(Records contained in a dataset)
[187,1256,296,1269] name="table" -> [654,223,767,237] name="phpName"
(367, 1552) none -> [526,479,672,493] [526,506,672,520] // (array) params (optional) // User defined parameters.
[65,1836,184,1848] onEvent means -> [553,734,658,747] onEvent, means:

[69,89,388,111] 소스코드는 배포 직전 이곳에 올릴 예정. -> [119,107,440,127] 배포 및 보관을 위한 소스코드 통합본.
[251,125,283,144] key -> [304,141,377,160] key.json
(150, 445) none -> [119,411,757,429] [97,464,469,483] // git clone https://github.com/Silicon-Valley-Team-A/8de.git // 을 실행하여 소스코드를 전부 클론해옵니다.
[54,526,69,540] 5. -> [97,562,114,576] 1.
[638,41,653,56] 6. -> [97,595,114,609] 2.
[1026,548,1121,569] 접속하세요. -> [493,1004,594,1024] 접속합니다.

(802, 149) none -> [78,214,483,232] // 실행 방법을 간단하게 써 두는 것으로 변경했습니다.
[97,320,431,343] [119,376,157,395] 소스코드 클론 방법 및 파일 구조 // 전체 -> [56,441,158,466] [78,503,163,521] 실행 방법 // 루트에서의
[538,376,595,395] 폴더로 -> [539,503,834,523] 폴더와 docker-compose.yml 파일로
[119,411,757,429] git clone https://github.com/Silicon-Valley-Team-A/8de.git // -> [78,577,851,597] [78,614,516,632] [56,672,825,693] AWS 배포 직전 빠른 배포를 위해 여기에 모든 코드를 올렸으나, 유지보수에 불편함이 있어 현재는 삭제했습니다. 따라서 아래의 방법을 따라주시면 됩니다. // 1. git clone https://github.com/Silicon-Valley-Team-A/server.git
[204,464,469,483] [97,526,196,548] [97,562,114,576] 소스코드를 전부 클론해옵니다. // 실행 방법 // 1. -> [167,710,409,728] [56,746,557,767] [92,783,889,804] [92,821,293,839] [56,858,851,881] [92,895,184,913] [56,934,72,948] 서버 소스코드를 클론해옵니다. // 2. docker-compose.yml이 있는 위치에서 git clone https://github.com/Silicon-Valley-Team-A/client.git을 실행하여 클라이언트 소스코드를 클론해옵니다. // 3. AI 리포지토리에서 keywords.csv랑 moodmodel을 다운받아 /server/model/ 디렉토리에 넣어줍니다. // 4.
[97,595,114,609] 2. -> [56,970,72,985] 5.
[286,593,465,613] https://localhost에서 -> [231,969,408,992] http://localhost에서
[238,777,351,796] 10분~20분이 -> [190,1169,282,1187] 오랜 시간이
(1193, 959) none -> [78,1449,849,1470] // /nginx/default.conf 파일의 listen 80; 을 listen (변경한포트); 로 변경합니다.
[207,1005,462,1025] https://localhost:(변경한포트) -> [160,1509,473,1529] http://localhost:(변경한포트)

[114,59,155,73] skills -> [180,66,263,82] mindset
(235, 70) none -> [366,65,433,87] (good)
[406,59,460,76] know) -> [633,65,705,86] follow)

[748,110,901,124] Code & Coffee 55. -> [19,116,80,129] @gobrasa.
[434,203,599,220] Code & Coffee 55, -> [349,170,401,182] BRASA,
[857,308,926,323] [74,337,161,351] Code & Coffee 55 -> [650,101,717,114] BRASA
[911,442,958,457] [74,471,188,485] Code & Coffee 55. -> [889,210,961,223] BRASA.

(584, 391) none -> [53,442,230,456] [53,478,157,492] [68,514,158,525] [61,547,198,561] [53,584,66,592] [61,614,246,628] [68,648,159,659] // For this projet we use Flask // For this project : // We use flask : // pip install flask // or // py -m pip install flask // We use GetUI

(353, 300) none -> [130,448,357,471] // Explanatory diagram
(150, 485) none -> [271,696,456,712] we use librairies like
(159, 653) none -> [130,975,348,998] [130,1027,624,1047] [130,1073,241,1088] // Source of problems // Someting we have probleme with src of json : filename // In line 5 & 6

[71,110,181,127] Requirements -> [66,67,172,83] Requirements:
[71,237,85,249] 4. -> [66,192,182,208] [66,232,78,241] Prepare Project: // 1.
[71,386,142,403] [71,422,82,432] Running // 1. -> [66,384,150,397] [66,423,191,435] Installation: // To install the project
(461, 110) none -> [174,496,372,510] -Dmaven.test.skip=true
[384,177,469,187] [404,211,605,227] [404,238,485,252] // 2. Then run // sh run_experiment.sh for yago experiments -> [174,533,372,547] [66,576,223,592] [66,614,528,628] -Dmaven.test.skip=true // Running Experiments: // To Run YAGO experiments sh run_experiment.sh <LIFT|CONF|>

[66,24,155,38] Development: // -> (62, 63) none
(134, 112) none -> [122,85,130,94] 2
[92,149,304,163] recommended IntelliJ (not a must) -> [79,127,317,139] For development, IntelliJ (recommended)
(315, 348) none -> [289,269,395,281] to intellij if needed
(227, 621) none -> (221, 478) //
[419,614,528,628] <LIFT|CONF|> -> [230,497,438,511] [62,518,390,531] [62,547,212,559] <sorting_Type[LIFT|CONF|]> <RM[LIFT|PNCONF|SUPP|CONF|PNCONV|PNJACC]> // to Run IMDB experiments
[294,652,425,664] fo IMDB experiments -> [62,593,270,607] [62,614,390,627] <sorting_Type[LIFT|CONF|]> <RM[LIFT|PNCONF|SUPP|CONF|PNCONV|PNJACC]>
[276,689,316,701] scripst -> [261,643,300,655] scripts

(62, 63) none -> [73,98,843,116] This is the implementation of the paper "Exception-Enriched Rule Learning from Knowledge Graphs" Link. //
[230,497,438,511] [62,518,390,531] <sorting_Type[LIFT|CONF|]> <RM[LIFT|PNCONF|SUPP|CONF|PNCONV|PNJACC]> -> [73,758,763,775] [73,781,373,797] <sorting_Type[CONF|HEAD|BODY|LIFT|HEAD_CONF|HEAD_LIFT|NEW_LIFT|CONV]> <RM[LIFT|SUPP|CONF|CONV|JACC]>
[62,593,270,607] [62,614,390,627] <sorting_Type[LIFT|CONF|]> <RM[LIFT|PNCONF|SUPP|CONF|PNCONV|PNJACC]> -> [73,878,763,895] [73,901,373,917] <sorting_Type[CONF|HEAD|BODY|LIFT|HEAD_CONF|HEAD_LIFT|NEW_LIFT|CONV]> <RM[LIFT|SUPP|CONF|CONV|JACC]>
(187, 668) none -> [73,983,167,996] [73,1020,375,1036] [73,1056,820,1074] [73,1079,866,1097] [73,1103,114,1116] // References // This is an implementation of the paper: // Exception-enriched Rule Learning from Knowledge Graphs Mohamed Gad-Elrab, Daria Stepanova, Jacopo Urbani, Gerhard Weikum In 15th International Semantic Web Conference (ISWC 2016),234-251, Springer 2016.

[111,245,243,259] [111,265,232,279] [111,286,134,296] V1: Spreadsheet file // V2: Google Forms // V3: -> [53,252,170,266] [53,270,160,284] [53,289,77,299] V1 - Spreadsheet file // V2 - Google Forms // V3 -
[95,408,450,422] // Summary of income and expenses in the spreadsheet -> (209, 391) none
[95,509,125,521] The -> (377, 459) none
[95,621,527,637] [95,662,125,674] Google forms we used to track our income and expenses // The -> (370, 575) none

(EXERCISE DETAILS) Every entry must be duplicated exactly as it stands.

(THE ANSWER)
[187,1256,296,1269] name="table" -> [654,223,767,237] name="phpName"
(367, 1552) none -> [526,479,672,493] [526,506,672,520] // (array) params (optional) // User defined parameters.
[65,1836,184,1848] onEvent means -> [553,734,658,747] onEvent, means:

[69,89,388,111] 소스코드는 배포 직전 이곳에 올릴 예정. -> [119,107,440,127] 배포 및 보관을 위한 소스코드 통합본.
[251,125,283,144] key -> [304,141,377,160] key.json
(150, 445) none -> [119,411,757,429] [97,464,469,483] // git clone https://github.com/Silicon-Valley-Team-A/8de.git // 을 실행하여 소스코드를 전부 클론해옵니다.
[54,526,69,540] 5. -> [97,562,114,576] 1.
[638,41,653,56] 6. -> [97,595,114,609] 2.
[1026,548,1121,569] 접속하세요. -> [493,1004,594,1024] 접속합니다.

(802, 149) none -> [78,214,483,232] // 실행 방법을 간단하게 써 두는 것으로 변경했습니다.
[97,320,431,343] [119,376,157,395] 소스코드 클론 방법 및 파일 구조 // 전체 -> [56,441,158,466] [78,503,163,521] 실행 방법 // 루트에서의
[538,376,595,395] 폴더로 -> [539,503,834,523] 폴더와 docker-compose.yml 파일로
[119,411,757,429] git clone https://github.com/Silicon-Valley-Team-A/8de.git // -> [78,577,851,597] [78,614,516,632] [56,672,825,693] AWS 배포 직전 빠른 배포를 위해 여기에 모든 코드를 올렸으나, 유지보수에 불편함이 있어 현재는 삭제했습니다. 따라서 아래의 방법을 따라주시면 됩니다. // 1. git clone https://github.com/Silicon-Valley-Team-A/server.git
[204,464,469,483] [97,526,196,548] [97,562,114,576] 소스코드를 전부 클론해옵니다. // 실행 방법 // 1. -> [167,710,409,728] [56,746,557,767] [92,783,889,804] [92,821,293,839] [56,858,851,881] [92,895,184,913] [56,934,72,948] 서버 소스코드를 클론해옵니다. // 2. docker-compose.yml이 있는 위치에서 git clone https://github.com/Silicon-Valley-Team-A/client.git을 실행하여 클라이언트 소스코드를 클론해옵니다. // 3. AI 리포지토리에서 keywords.csv랑 moodmodel을 다운받아 /server/model/ 디렉토리에 넣어줍니다. // 4.
[97,595,114,609] 2. -> [56,970,72,985] 5.
[286,593,465,613] https://localhost에서 -> [231,969,408,992] http://localhost에서
[238,777,351,796] 10분~20분이 -> [190,1169,282,1187] 오랜 시간이
(1193, 959) none -> [78,1449,849,1470] // /nginx/default.conf 파일의 listen 80; 을 listen (변경한포트); 로 변경합니다.
[207,1005,462,1025] https://localhost:(변경한포트) -> [160,1509,473,1529] http://localhost:(변경한포트)

[114,59,155,73] skills -> [180,66,263,82] mindset
(235, 70) none -> [366,65,433,87] (good)
[406,59,460,76] know) -> [633,65,705,86] follow)

[748,110,901,124] Code & Coffee 55. -> [19,116,80,129] @gobrasa.
[434,203,599,220] Code & Coffee 55, -> [349,170,401,182] BRASA,
[857,308,926,323] [74,337,161,351] Code & Coffee 55 -> [650,101,717,114] BRASA
[911,442,958,457] [74,471,188,485] Code & Coffee 55. -> [889,210,961,223] BRASA.

(584, 391) none -> [53,442,230,456] [53,478,157,492] [68,514,158,525] [61,547,198,561] [53,584,66,592] [61,614,246,628] [68,648,159,659] // For this projet we use Flask // For this project : // We use flask : // pip install flask // or // py -m pip install flask // We use GetUI

(353, 300) none -> [130,448,357,471] // Explanatory diagram
(150, 485) none -> [271,696,456,712] we use librairies like
(159, 653) none -> [130,975,348,998] [130,1027,624,1047] [130,1073,241,1088] // Source of problems // Someting we have probleme with src of json : filename // In line 5 & 6

[71,110,181,127] Requirements -> [66,67,172,83] Requirements:
[71,237,85,249] 4. -> [66,192,182,208] [66,232,78,241] Prepare Project: // 1.
[71,386,142,403] [71,422,82,432] Running // 1. -> [66,384,150,397] [66,423,191,435] Installation: // To install the project
(461, 110) none -> [174,496,372,510] -Dmaven.test.skip=true
[384,177,469,187] [404,211,605,227] [404,238,485,252] // 2. Then run // sh run_experiment.sh for yago experiments -> [174,533,372,547] [66,576,223,592] [66,614,528,628] -Dmaven.test.skip=true // Running Experiments: // To Run YAGO experiments sh run_experiment.sh <LIFT|CONF|>

[66,24,155,38] Development: // -> (62, 63) none
(134, 112) none -> [122,85,130,94] 2
[92,149,304,163] recommended IntelliJ (not a must) -> [79,127,317,139] For development, IntelliJ (recommended)
(315, 348) none -> [289,269,395,281] to intellij if needed
(227, 621) none -> (221, 478) //
[419,614,528,628] <LIFT|CONF|> -> [230,497,438,511] [62,518,390,531] [62,547,212,559] <sorting_Type[LIFT|CONF|]> <RM[LIFT|PNCONF|SUPP|CONF|PNCONV|PNJACC]> // to Run IMDB experiments
[294,652,425,664] fo IMDB experiments -> [62,593,270,607] [62,614,390,627] <sorting_Type[LIFT|CONF|]> <RM[LIFT|PNCONF|SUPP|CONF|PNCONV|PNJACC]>
[276,689,316,701] scripst -> [261,643,300,655] scripts

(62, 63) none -> [73,98,843,116] This is the implementation of the paper "Exception-Enriched Rule Learning from Knowledge Graphs" Link. //
[230,497,438,511] [62,518,390,531] <sorting_Type[LIFT|CONF|]> <RM[LIFT|PNCONF|SUPP|CONF|PNCONV|PNJACC]> -> [73,758,763,775] [73,781,373,797] <sorting_Type[CONF|HEAD|BODY|LIFT|HEAD_CONF|HEAD_LIFT|NEW_LIFT|CONV]> <RM[LIFT|SUPP|CONF|CONV|JACC]>
[62,593,270,607] [62,614,390,627] <sorting_Type[LIFT|CONF|]> <RM[LIFT|PNCONF|SUPP|CONF|PNCONV|PNJACC]> -> [73,878,763,895] [73,901,373,917] <sorting_Type[CONF|HEAD|BODY|LIFT|HEAD_CONF|HEAD_LIFT|NEW_LIFT|CONV]> <RM[LIFT|SUPP|CONF|CONV|JACC]>
(187, 668) none -> [73,983,167,996] [73,1020,375,1036] [73,1056,820,1074] [73,1079,866,1097] [73,1103,114,1116] // References // This is an implementation of the paper: // Exception-enriched Rule Learning from Knowledge Graphs Mohamed Gad-Elrab, Daria Stepanova, Jacopo Urbani, Gerhard Weikum In 15th International Semantic Web Conference (ISWC 2016),234-251, Springer 2016.

[111,245,243,259] [111,265,232,279] [111,286,134,296] V1: Spreadsheet file // V2: Google Forms // V3: -> [53,252,170,266] [53,270,160,284] [53,289,77,299] V1 - Spreadsheet file // V2 - Google Forms // V3 -
[95,408,450,422] // Summary of income and expenses in the spreadsheet -> (209, 391) none
[95,509,125,521] The -> (377, 459) none
[95,621,527,637] [95,662,125,674] Google forms we used to track our income and expenses // The -> (370, 575) none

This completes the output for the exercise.